The prisoners were immediately transported to a newly established, highly secure interrogation facility hidden deep within the Scofield castle dungeons, a place historically known for its isolation.

The Silence of the Interrogation

The objective of the interrogation was twofold: confirm the Imperial quarantine lines and, more crucially, ensure that the Empire believed the 'forbidden alchemy' was contained within the existing boundaries. The DEA's methods were ruthless, under the direct scrutiny of Max's security command.

The interrogation combined the most effective, cold-blooded psychological techniques of the modern world with the power of magical coercion. While Max's technology was not advanced enough for complex psychological torture devices, the DEA used precise sensory deprivation—absolute darkness, controlled, unnerving silence, and monitored isolation—to break down the prisoners' mental defenses. Simultaneously, specialized Valum Mages worked, not to breach the Inquisitor's mind directly (a difficult task against a trained will), but to manipulate his environment and his senses, amplifying the claustrophobia, distorting the perception of time, and preventing the fundamental recovery offered by sleep. The official records, brief and sterile, simply noted that the prisoners were subjected to "intensive, necessary psychological and sensory deprivation methods" to overcome their magical resistance and Imperial conditioning. The reality of the cold, dark, silent rooms where the only pain was existential, constantly amplified by subtle magical pressure, was far more effective than any crude medieval instrument.

Within a day, the Inquisitorial handler—the most hardened of the group—was stripped of all relevant knowledge. He revealed the Grand Isolation Doctrine, confirming the precise geographical cordon. He admitted the Empire's complete ignorance regarding the nature of the airships and the submachine guns, confirming their absolute belief that they were dealing with forbidden elemental alchemy.

Crucially, the agents confirmed that the Imperial focus was exclusively on the Wall and the Airships. None of them had been tasked with investigating the remote, foul-smelling river flats or the "Toxic Taint of the Demon." Max's brilliant move to brand the oil fields as an undesirable "Toxic Zone" had perfectly concealed his true strategic asset.

Extermination and Secrecy

Once the intelligence was fully extracted and cross-referenced, the ultimate rule of the DEA was enacted: no Imperial agent who knows Valum's secrets leaves Valum alive.

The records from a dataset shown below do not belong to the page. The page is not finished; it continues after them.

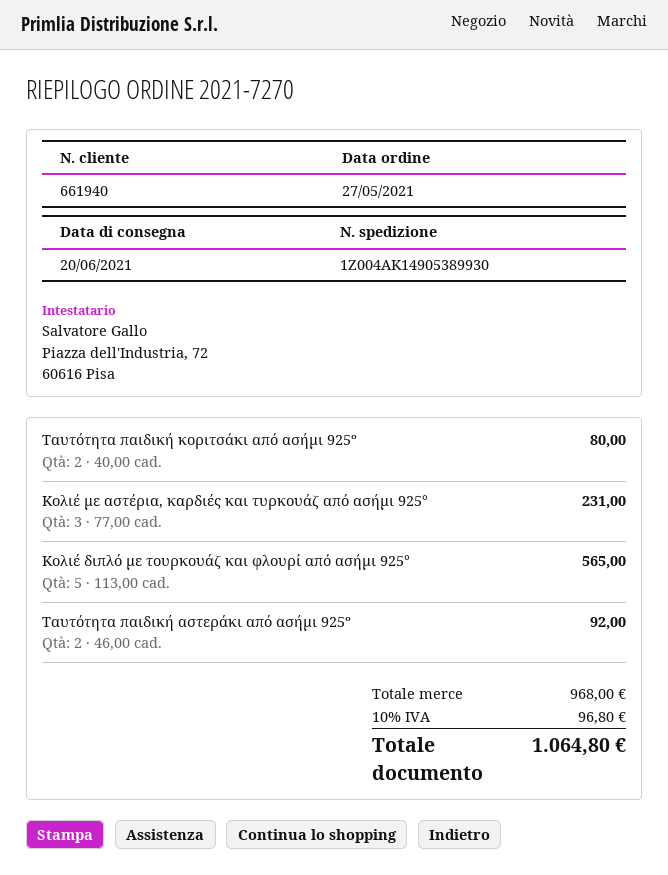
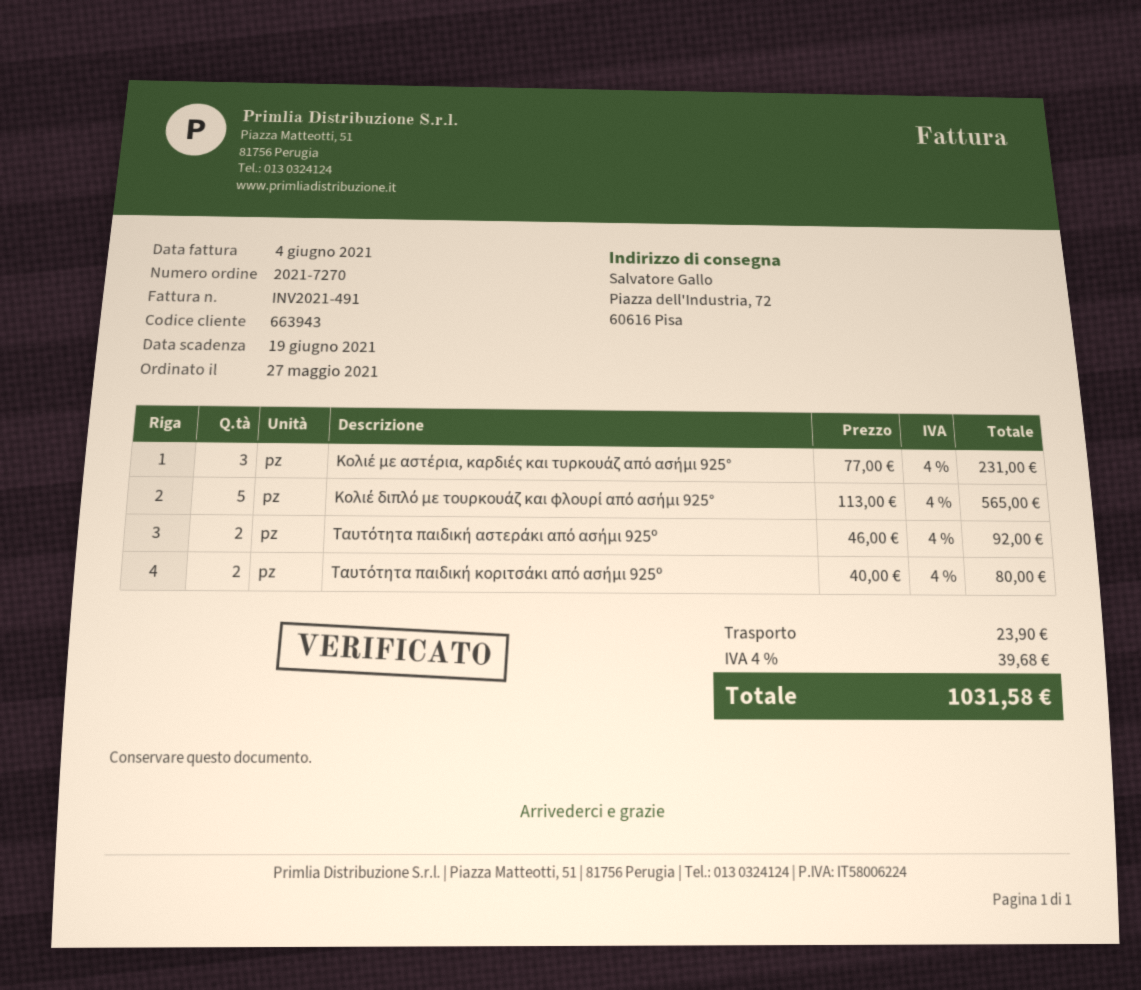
customer number: 661940 -> 663943
shipping: none -> 23.90
tax: 10% = 96.80 -> 4% = 39.68
total: 1064.80 -> 1031.58

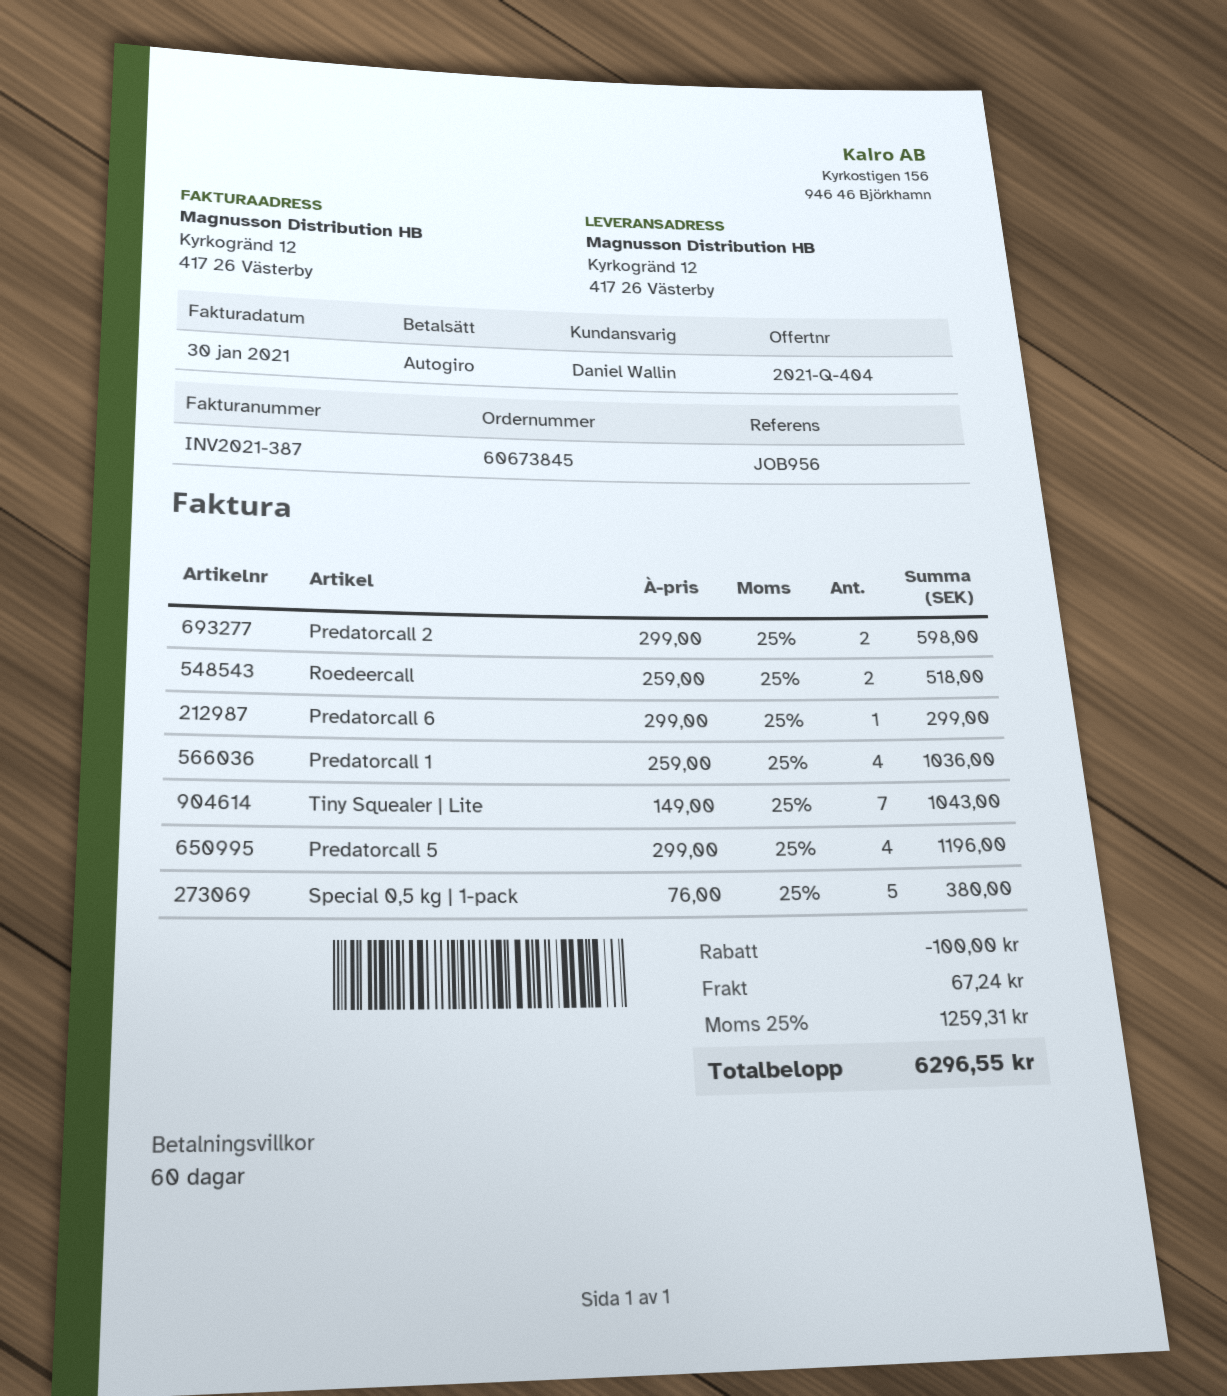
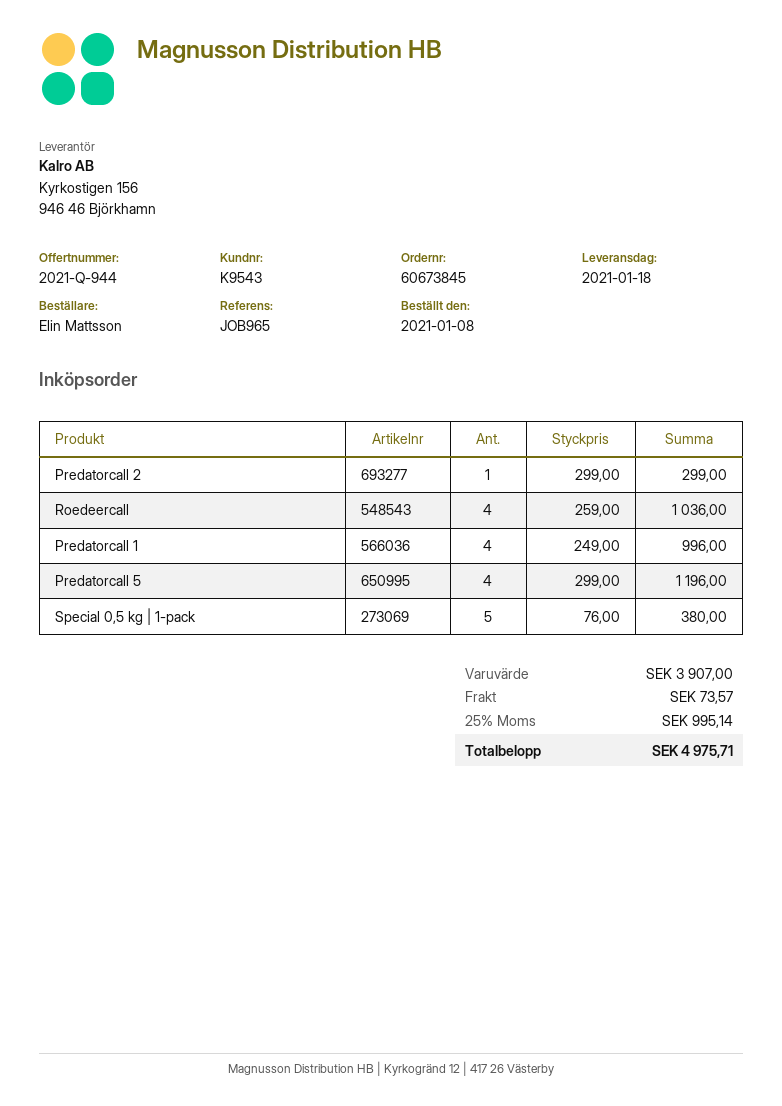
quote number: 2021-Q-404 -> 2021-Q-944
reference: JOB956 -> JOB965
Predatorcall 2: 2 x 299.00 = 598.00 -> 1 x 299.00 = 299.00
Roedeercall: 2 x 259.00 = 518.00 -> 4 x 259.00 = 1036.00
Predatorcall 6: 1 x 299.00 = 299.00 -> none
Predatorcall 1: 4 x 259.00 = 1036.00 -> 4 x 249.00 = 996.00
Tiny Squealer | Lite: 7 x 149.00 = 1043.00 -> none
discount: 100.00 -> none
shipping: 67.24 -> 73.57
tax: 25% = 1259.31 -> 25% = 995.14
total: 6296.55 -> 4975.71

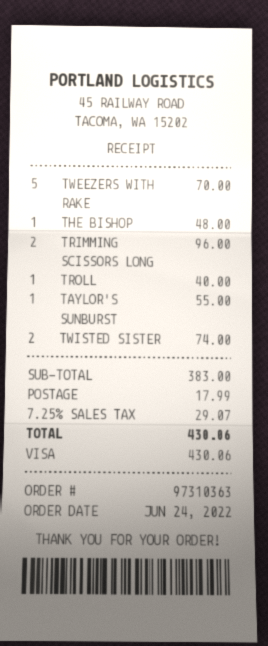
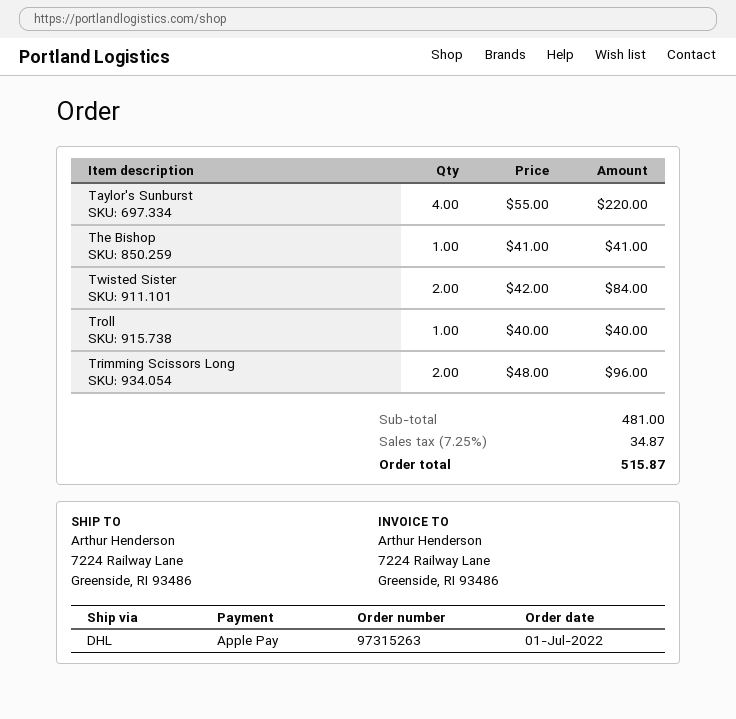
order number: 97310363 -> 97315263
order date: 2022-06-24 -> 2022-07-01
payment method: Visa -> Apple Pay
TWEEZERS WITH RAKE: 5 for 70.00 -> none
THE BISHOP: 1 for 48.00 -> 1 for 41.00
TAYLOR'S SUNBURST: 1 for 55.00 -> 4 for 220.00
TWISTED SISTER: 2 for 74.00 -> 2 for 84.00
subtotal: 383.00 -> 481.00
shipping: 17.99 -> none
tax: 7.25% = 29.07 -> 7.25% = 34.87
total: 430.06 -> 515.87

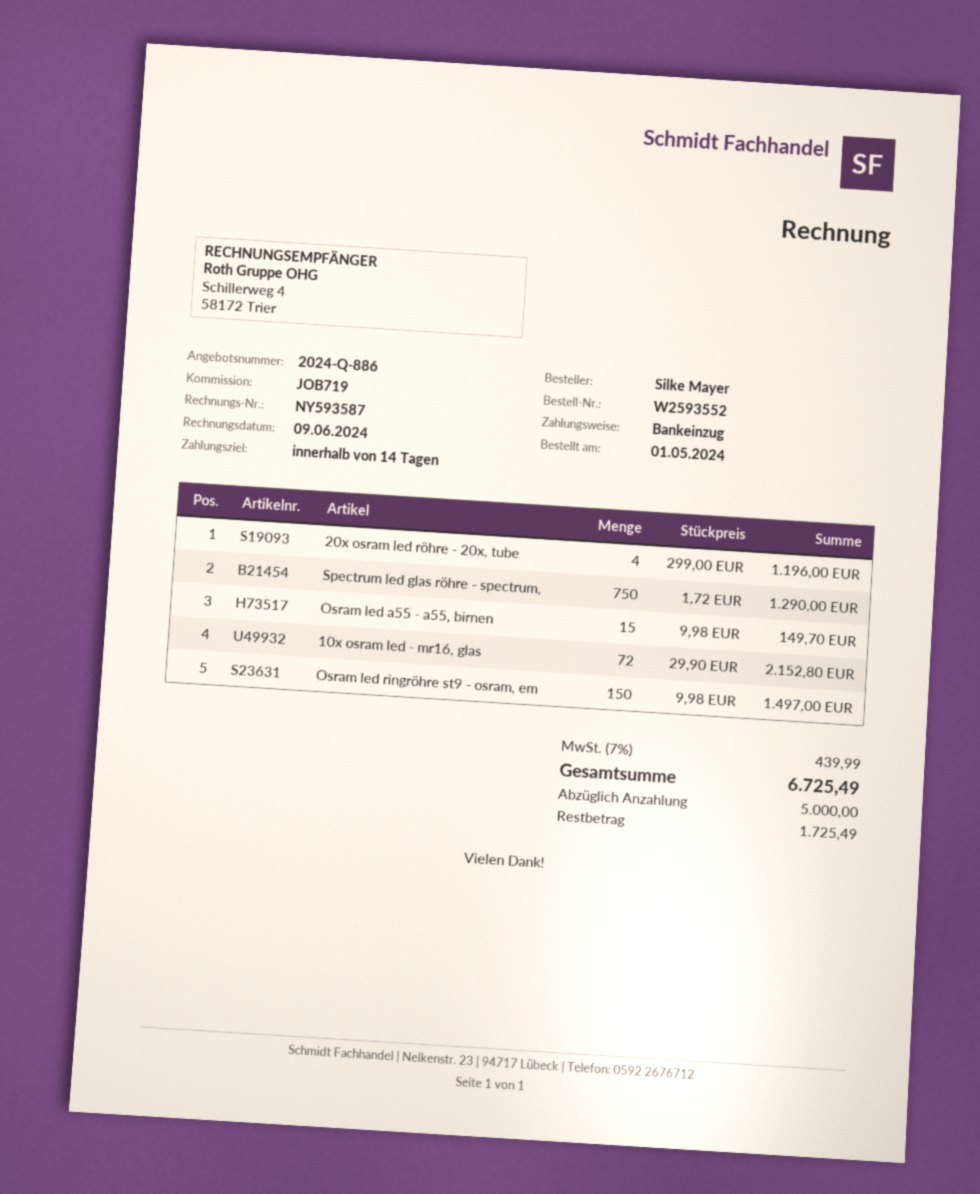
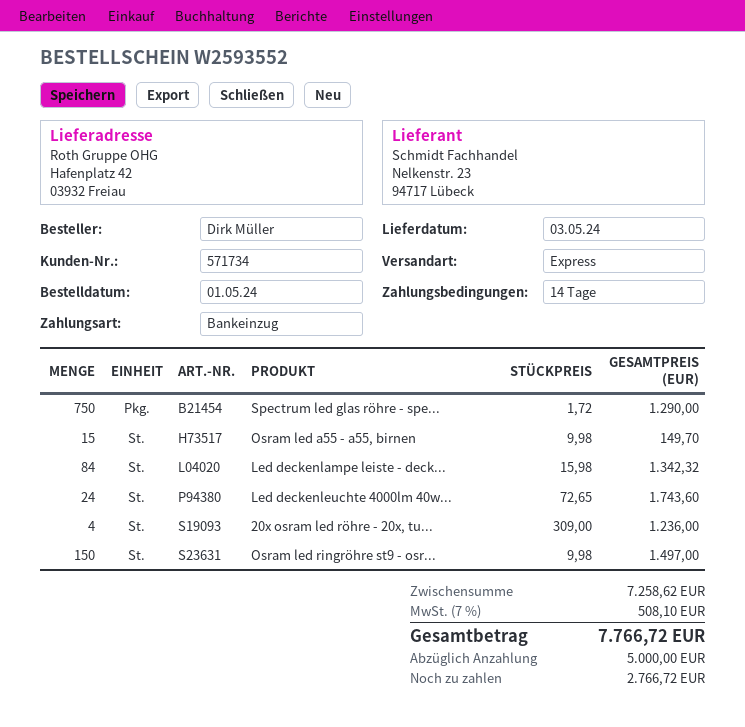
ordered by: Silke Mayer -> Dirk Müller
20x osram led röhre - 20x, tube: 4 x 299.00 = 1196.00 -> 4 x 309.00 = 1236.00
10x osram led - mr16, glas: 72 x 29.90 = 2152.80 -> none
Led deckenlampe leiste - deck...: none -> 84 x 15.98 = 1342.32
Led deckenleuchte 4000lm 40w...: none -> 24 x 72.65 = 1743.60
tax: 7% = 439.99 -> 7% = 508.10
total: 6725.49 -> 7766.72
balance: 1725.49 -> 2766.72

The three prisoners, broken by the combination of scientific isolation and magical coercion, were officially recorded as having been "lost during a failed escape attempt near the northern perimeter." Their bodies were incinerated using Valum's high-temperature industrial kilns, ensuring no physical evidence—no scraps of uniform, no DNA, no residual magical signature—remained to reveal their fate or the nature of their brutal interrogation.

The successful, ruthless operation achieved Max's immediate strategic goals: he confirmed the Empire's strategy of quarantine and ignorance, bought himself invaluable time to drill for oil, and reinforced the illusion that Valum was protected by an insurmountable, terrifying sorcery, not by mere logistics and superior technology. The security of the "Toxic Zone" was now absolute.